Conventional active thermal protection systems utilize heat distribution garments, such as tubesuits, which are typically worn beneath either insulated dry diving suits or loose-fitting hot water suits. These heat distribution garments utilize hot water (e.g. approximately 100° F.) which is pumped inside the garment to compensate for heat losses from the diver's body when surrounded by cold water.
Drawbacks to the conventional thermal protection systems include restricted mobility during the period of the dive which can hinder the diver's performance, large heater capacity requirements which restrict remote dives where only minimal surface support is available, potential for burning the diver with the hot water, and a lack of thermal protection to the diver's breathing apparatus. The effect of thermal protection with respect to the diver's breathing apparatus is discussed in the following paragraph.

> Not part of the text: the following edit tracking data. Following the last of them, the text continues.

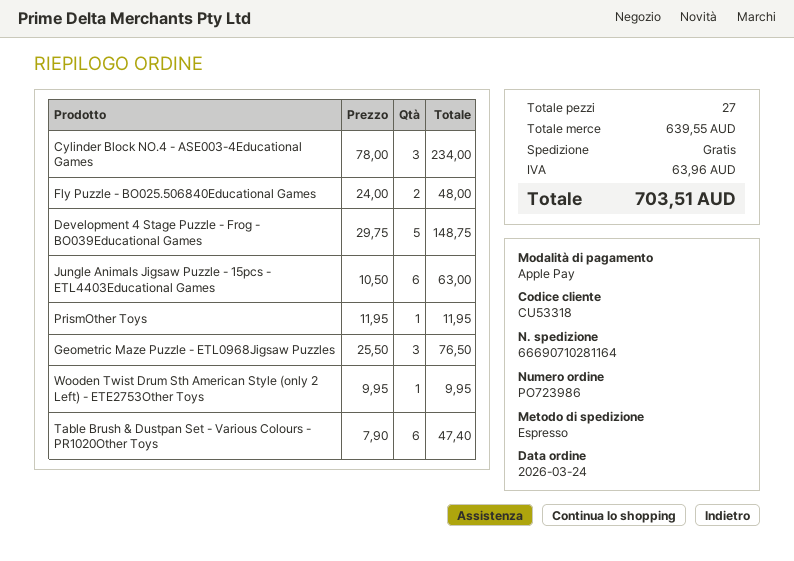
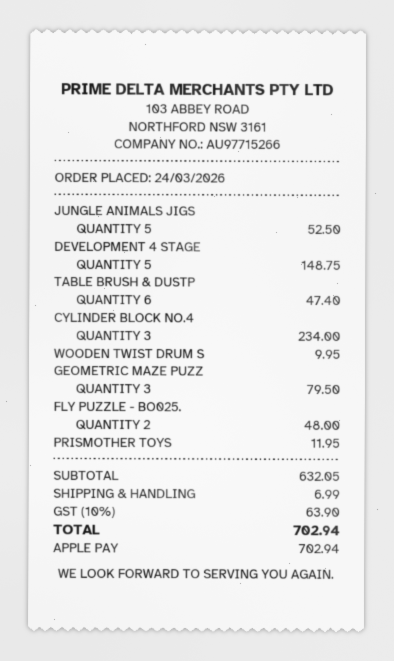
Jungle Animals Jigsaw Puzzle - 15pcs - ETL4403Educational Games: 6 for 63.00 -> 5 for 52.50
Geometric Maze Puzzle - ETL0968Jigsaw Puzzles: 3 for 76.50 -> 3 for 79.50
subtotal: 639.55 -> 632.05
shipping: 0.00 -> 6.99
tax: 63.96 -> 63.90
total: 703.51 -> 702.94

Another drawback is the temperature dependency of the carbon dioxide scrubber of a diver's closed circuit breathing apparatus (such as the U.S. Navy's MK16). As such, the scrubber provides less re-breathing capability at lower temperatures, resulting in shorter mission durations in colder water as compared to missions performed in higher water temperatures.

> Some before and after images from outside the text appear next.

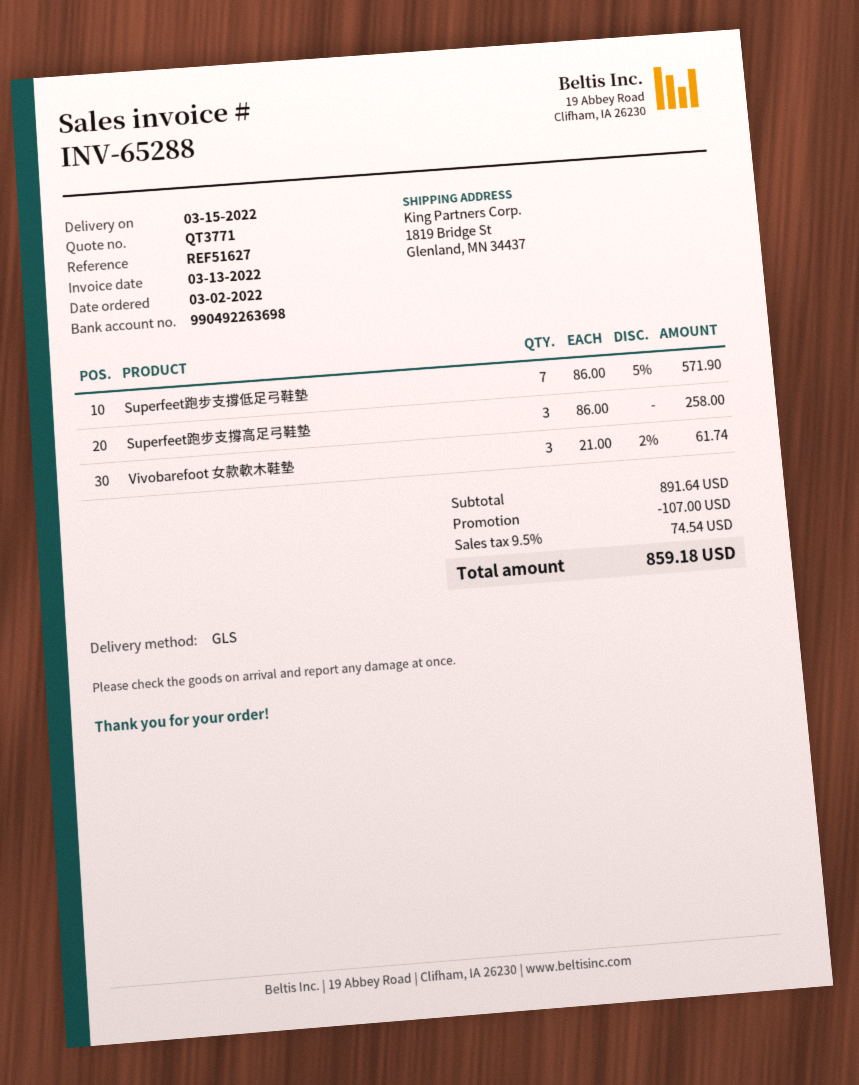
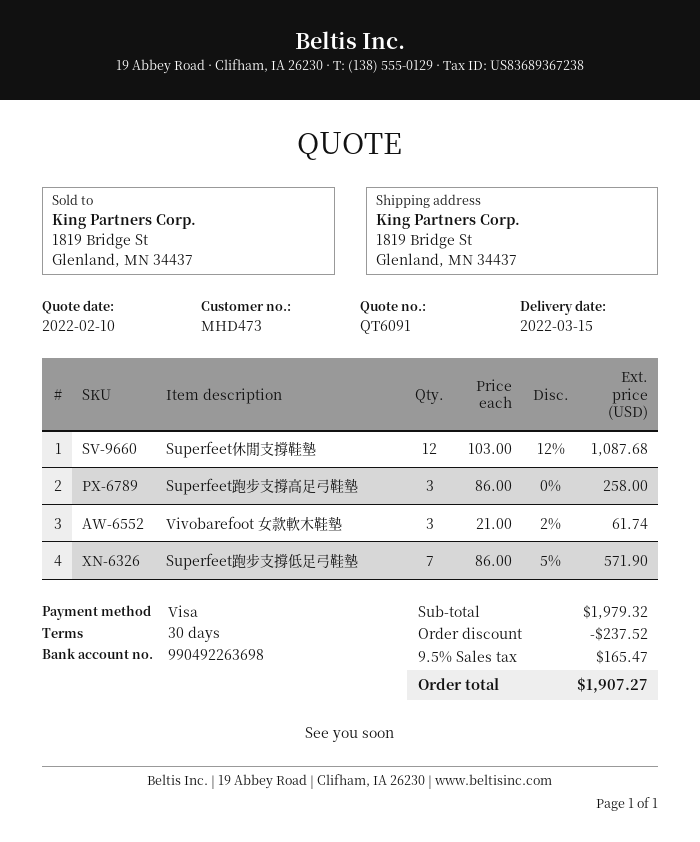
quote number: QT3771 -> QT6091
Superfeet休閒支撐鞋墊: none -> 12 x 103.00 - 12% = 1087.68
subtotal: 891.64 -> 1979.32
discount: 107.00 -> 237.52
tax: 9.5% = 74.54 -> 9.5% = 165.47
total: 859.18 -> 1907.27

Conventional passive thermal protection systems rely on insulation to reduce the amount of heat lost from the diver's body. Typically, passive thermal protection systems utilize thick, layered insulating garments worn beneath waterproof diving suits to reduce the loss of body heat to the surrounding cold water.
These suits are excessively buoyant, bulky, and difficult to keep waterproof. Additionally, the suits are not very effective in protecting a diver's extremities especially during longer duration dives.
Even a current state-of-the-art drysuit will only allow mission durations of two hours or less in near freezing temperatures. As such, all of the foregoing conventional alternatives are undesirable from a performance and a reliability standpoint.
Accordingly, it is an object of the present invention to provide a heated decompression shelter which is effective in protecting a diver, including the diver's extremities, during relatively long cold water decompression stops.
Another object of the present invention is to provide a heated decompression shelter which is capable of maintaining a 50° F.-60° F. micro-environment around the outside of a diver's conventional suit thereby allowing mission durations in excess of six hours in 29° F.-34° F. water temperatures.
A further object of the present invention is to provide a heated decompression shelter which utilizes a relatively small heating source which is deployable from a small surface boat.
Still another object of the present invention is to provide a heated decompression shelter which can be deployed at relatively remote dive sights.
Still a further object of the present invention is to provide a heated decompression shelter which can be utilized by more than one diver during a mission.
Another object of the present invention is to provide thermal protection for the temperature dependent carbon dioxide scrubber of a diver's closed circuit breathing apparatus thereby allowing dives of increased duration.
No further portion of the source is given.